[Provided entries]
______________________________
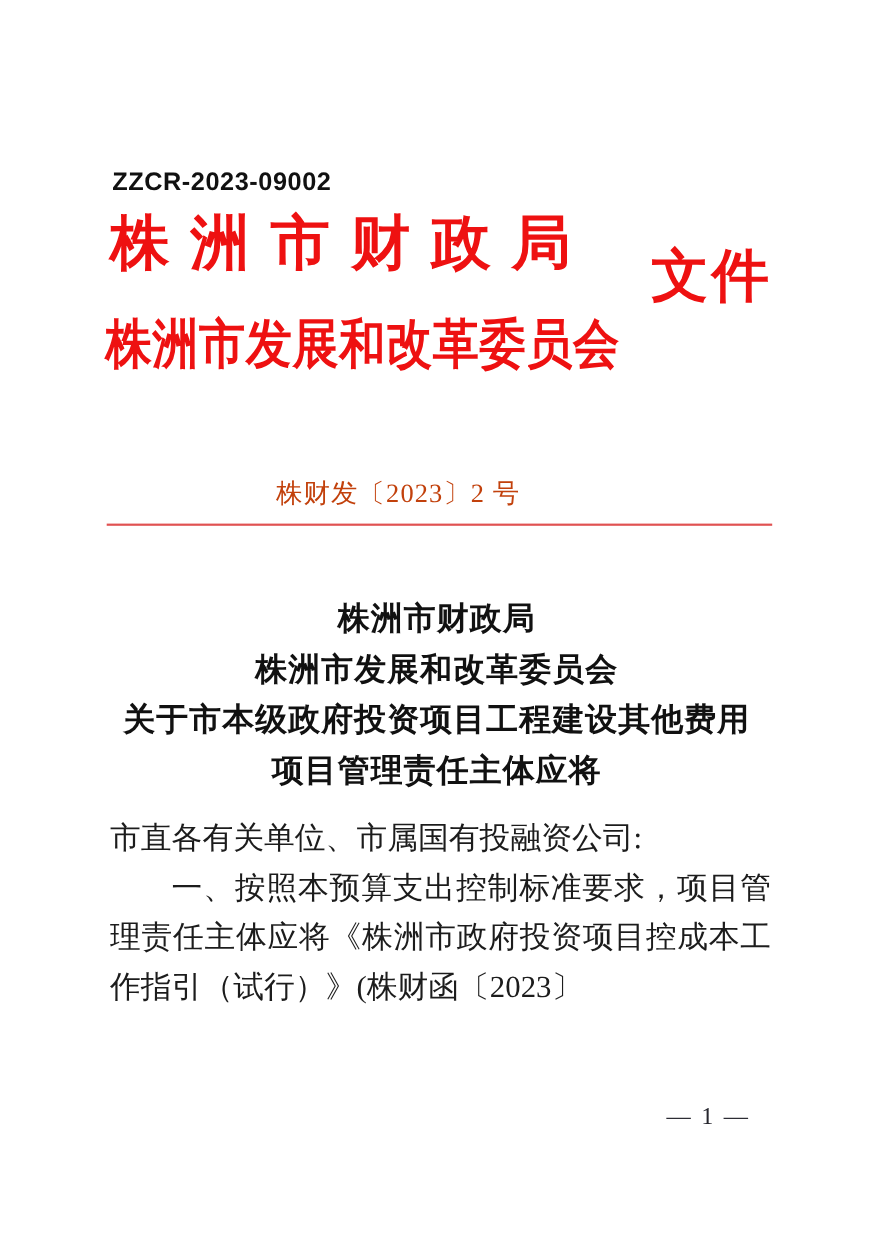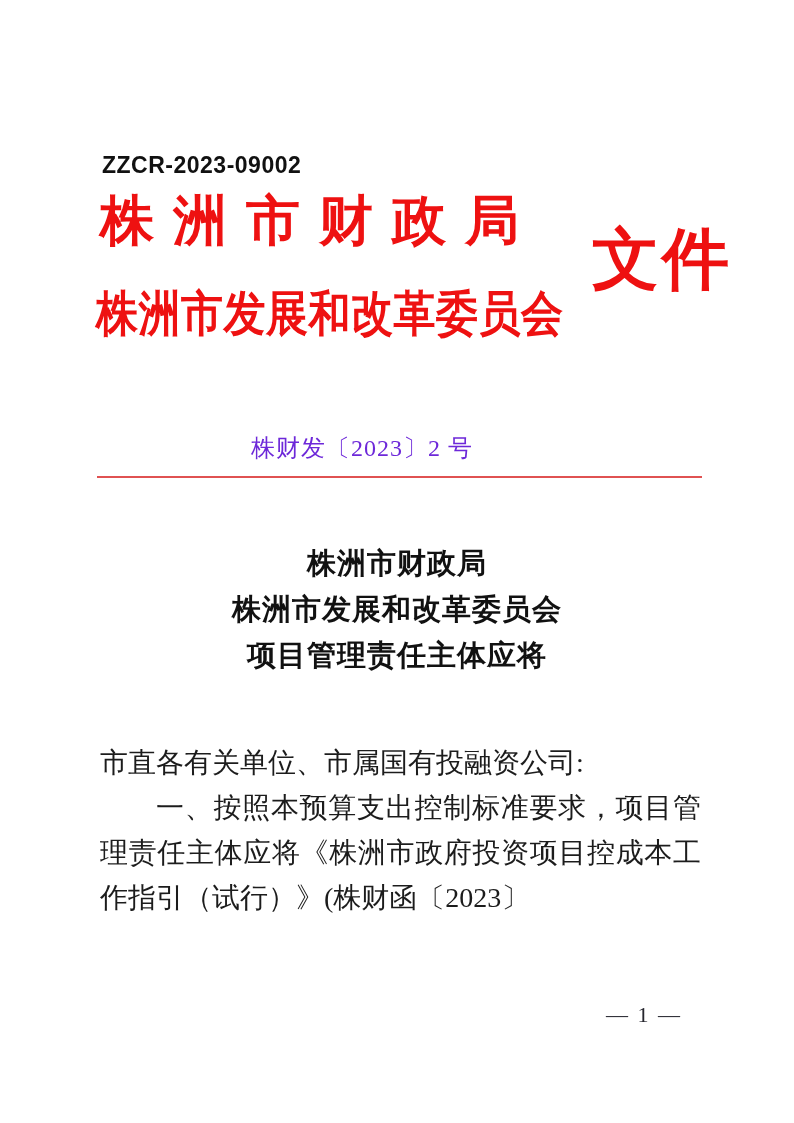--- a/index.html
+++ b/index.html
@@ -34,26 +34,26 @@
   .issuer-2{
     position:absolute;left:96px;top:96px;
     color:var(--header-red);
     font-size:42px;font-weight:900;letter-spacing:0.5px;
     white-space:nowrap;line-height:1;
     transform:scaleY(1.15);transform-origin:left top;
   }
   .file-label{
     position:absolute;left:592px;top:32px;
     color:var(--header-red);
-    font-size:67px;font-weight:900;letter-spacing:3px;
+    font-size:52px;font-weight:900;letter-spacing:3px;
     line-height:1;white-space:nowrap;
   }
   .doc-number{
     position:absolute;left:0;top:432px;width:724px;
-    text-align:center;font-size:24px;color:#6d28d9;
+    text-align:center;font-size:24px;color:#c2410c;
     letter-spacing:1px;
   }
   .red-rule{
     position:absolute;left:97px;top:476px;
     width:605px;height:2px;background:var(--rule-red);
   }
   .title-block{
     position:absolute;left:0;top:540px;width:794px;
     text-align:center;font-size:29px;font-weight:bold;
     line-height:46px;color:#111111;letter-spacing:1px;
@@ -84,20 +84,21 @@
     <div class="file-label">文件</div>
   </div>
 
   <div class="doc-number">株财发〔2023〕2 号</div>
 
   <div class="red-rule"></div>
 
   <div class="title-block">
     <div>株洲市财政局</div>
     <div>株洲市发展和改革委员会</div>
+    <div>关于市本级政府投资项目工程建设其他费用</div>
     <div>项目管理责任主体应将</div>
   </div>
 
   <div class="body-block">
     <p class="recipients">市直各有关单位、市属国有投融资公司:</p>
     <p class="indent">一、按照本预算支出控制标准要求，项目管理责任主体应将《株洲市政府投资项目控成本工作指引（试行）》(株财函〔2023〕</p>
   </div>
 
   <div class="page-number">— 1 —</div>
______________________________
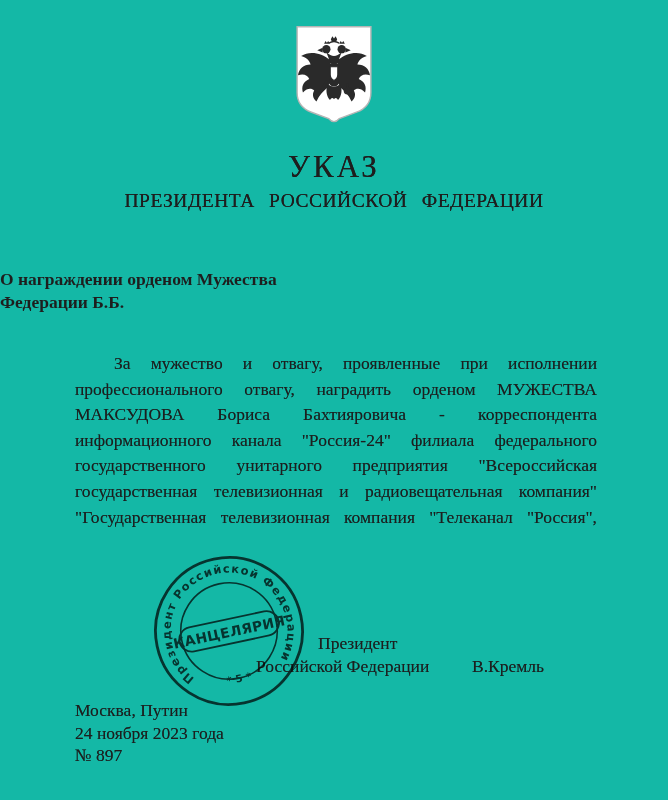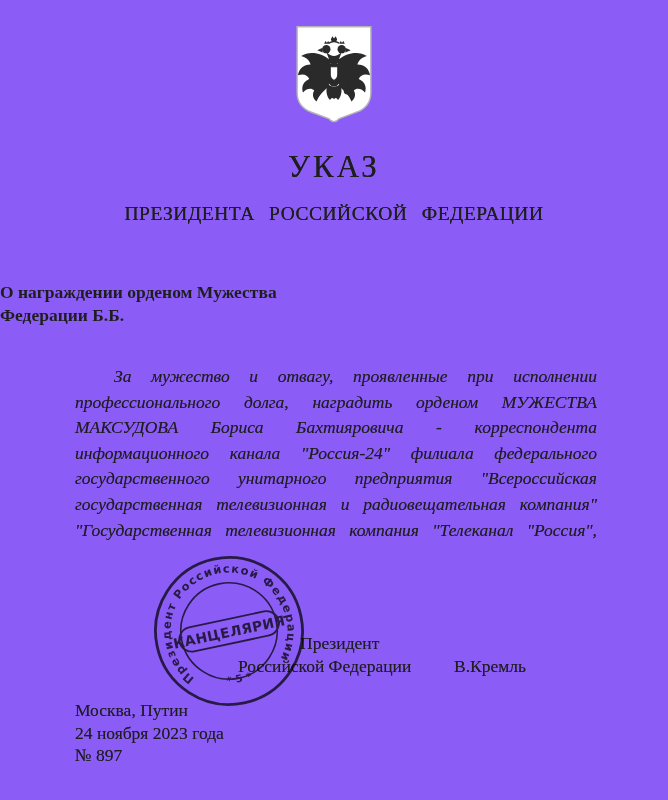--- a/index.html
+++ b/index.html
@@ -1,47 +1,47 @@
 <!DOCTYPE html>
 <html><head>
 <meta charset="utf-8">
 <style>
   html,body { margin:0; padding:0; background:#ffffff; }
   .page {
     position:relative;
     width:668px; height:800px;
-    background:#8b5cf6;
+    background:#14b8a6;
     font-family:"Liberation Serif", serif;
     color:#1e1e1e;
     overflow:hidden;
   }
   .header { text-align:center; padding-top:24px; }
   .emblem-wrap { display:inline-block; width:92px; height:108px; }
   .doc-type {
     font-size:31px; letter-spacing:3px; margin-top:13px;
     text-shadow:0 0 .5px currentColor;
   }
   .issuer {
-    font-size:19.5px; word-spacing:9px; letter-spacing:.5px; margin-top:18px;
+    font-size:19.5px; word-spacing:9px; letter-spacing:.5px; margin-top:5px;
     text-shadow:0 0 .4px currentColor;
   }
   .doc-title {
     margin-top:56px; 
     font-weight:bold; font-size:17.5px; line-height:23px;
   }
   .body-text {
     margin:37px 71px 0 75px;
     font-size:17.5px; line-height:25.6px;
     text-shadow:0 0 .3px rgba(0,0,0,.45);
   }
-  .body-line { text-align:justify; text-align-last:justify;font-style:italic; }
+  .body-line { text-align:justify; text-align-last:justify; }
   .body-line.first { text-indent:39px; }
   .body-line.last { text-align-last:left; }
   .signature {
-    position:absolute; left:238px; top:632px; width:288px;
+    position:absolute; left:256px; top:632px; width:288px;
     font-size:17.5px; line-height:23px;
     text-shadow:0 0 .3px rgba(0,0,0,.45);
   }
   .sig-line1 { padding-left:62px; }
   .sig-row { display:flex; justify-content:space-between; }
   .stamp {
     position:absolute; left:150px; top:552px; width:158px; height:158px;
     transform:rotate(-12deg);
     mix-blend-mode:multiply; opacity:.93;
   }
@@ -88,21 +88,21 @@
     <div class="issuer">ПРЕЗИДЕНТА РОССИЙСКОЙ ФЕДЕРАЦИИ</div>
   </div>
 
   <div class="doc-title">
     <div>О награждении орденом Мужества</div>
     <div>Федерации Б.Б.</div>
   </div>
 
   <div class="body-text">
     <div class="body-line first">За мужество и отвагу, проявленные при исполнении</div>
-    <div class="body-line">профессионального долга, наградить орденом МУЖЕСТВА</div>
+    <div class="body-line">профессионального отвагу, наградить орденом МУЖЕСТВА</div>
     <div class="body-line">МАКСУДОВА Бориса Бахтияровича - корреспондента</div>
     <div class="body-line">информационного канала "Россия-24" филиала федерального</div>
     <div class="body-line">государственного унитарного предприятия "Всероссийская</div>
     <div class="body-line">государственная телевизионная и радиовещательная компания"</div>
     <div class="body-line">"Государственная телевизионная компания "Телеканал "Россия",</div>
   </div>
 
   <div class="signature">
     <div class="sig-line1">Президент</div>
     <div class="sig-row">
______________________________
[Work required]
Gather up, from the records above, each line where the word "title" appears.

[Response]
   .title-block{
   <div class="title-block">
   .doc-title {
   <div class="doc-title">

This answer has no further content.